Promoting Your Book

The kindle edition of Darklaw has been out for just over a month and is selling well. In fact, I’m thrilled by how many people are finding it, considering how little actual promotion I’ve done.

Years ago, when I began publishing digitally, I explored the ways small publishers and independent authors promoted their work. You can have a fantastic piece of literature, but people have to actually know about it. At one time, advertising was a bad word to me. But I came to realize that advertising is just letting people know what’s available. It doesn’t have to be about manipulating or conning. There are many ways to do it poorly, and most people without professional experience do it very poorly because they feel doing PR well means making someone buy something.

Pleased with Darklaw's current ranking. And reviews.

But it’s not as easy as just posting your book on a website. Website traffic is generally smaller than you think, and websites with impressive stats are going to use those stats to get advertising dollars (which is another subject I’ll discuss sometime because I have a lot to say as a small business owner with a small advertising budget). That means you’re competing with lots of other ads and paying per view or per click…neither of which has any relation to actual sales. I spent $2000 for my small business on website advertising and saw not one new client through it.

Giving stuff away

Most authors and small publishers create social media groups on Facebook, Twitter, Instagram, Pinterest, and all the newer ones I barely know about. They have promotion parties online where they play games and give away prizes. They attend conferences where they give away books and promotional items. They recruit fans with freebies to promote for them on their social media and to provide reviews on Amazon, Goodreads, and other distribution sites. They offer review copies free before and after release. See a pattern? They give away a lot of stuff.

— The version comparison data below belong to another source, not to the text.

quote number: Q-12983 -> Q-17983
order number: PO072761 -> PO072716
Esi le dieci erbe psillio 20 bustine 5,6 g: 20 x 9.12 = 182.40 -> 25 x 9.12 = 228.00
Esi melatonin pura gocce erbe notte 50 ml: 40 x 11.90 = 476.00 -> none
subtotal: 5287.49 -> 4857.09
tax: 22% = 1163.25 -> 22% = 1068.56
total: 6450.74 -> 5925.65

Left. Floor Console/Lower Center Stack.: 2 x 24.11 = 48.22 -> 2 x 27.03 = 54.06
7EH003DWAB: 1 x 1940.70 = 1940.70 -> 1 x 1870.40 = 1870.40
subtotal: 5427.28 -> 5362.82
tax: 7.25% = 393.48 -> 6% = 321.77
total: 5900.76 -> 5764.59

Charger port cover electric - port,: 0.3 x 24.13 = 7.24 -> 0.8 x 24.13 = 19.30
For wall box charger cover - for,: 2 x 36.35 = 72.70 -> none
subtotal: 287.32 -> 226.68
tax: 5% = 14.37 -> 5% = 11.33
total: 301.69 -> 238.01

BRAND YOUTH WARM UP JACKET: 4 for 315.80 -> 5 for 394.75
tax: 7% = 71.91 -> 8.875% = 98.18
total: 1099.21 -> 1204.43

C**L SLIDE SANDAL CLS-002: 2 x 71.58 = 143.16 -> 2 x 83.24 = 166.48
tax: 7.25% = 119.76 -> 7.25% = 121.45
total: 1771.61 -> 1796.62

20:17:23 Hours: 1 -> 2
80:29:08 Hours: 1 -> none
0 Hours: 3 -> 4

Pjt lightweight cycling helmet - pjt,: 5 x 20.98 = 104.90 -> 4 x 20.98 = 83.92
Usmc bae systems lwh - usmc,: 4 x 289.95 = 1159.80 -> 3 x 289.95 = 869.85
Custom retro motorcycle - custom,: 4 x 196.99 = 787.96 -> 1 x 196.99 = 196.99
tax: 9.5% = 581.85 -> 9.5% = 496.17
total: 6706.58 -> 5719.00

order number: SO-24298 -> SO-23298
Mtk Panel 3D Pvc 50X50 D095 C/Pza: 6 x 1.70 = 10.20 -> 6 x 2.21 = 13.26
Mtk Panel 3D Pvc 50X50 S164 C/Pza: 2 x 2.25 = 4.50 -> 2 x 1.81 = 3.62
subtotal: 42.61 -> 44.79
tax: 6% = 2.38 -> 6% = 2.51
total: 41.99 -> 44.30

Digital publishers create excitement by pre-release parties that require a lot of forced joviality and late nights. Readers and fans often want to connect to their favorite authors, and our culture in particular is obsessed with celebrity.

Whew! Modern PR is a lot of work. And I did much of that a few years ago. I plunged into the world of PR helping a friend whose work I admired. She knew the online PR game, as well as being a good niche writer. I learned a lot. I saw a lot. I decided I wanted nothing to do with that. Don’t get me wrong — I love creating graphics and gadgets for promotion. I love talking about my work. It’s just that I found it was a slippery slope. You can spend so much time and money doing promotion that your budget and your writing suffers.

And the worst part was that I hated the feeling of using people and manipulating friendships for sales. Social media is driven by the sale — business to business, business to customers, and friends to friends. That’s ugly to me, and as a small business owner and author, I experience all those. But truly, who cares if a reader likes me? And maybe I don’t like them. What matters is do they like my art and was the business transaction we shared worth it?

Real reviews

Better PR comes from unrecruited fans of your work — people you don’t know personally but who promote you to their networks. And as your body of work grows, you get more exposure. I can’t say how many of these fans I might have, and I probably never will. And that’s ok. Readers don’t owe me anything. And I’m always surprised when they spend their money and time on my creation. It’s truly an honor.

Despite my lack of PR, people are finding Darklaw, and I’m grateful. I’ve had good feedback so far, except for one review on Goodreads that gave it 2 stars and no rationale. I’m curious what the reader found lacking, but I’ll never know. Products with more mixed reviews (some good some bad) sell better than those with all good reviews. Counter-intuitive? Not really. We all have the sense when something isn’t right. Amazon has gone out of their way to fight the paid and influenced reviews.

That’s why real reviews by real buyers are so valuable. The more reviews a product receives, the higher it shows in search results.


If you’re new to publishing, you may not know much about keywords. These are groups of words often used by buyers to find products. There’s an art to picking the right ones. Do you put “epic fantasy” on your book or “lgbt epic fantasy”? Well, the narrower your term, the better, since you will have less competition from other books, but if it’s too narrow, maybe you have too few people even searching for it.

In the end, the business-to-business people will try to sell you all kinds of things ot make your book sell. Kirkus Reviews, Spyfu, Banner ads, Amazon promotions, etc.

Quit paying to write

When I attended promotion parties, they were almost entirely filled with other authors, not readers. In other words, your author friends will fill your feed and expect that in return. They join your promo so they can mention their own books, too. And it’s new authors who keep editors, cover artists, keyword, and advertising businesses in business.

You may think that’s just the way business is done, but I’ll tell you…if you spend more promoting than you make selling your art, you won’t be creating for long. It’s demoralizing besides.

I went through publishing the old school way in the 90s before the web. I was had by agents who wanted a reading fee, competitions with entry fees, awards with trophy fees, and paying money made me feel like I had more of a shot, somehow. Not true. None of those panned out. But I did finally get published in print and digital, and I was not paying for the privilege.

I suggest you never pay anything up front for publishing — except for a good editor. THAT may make all the difference!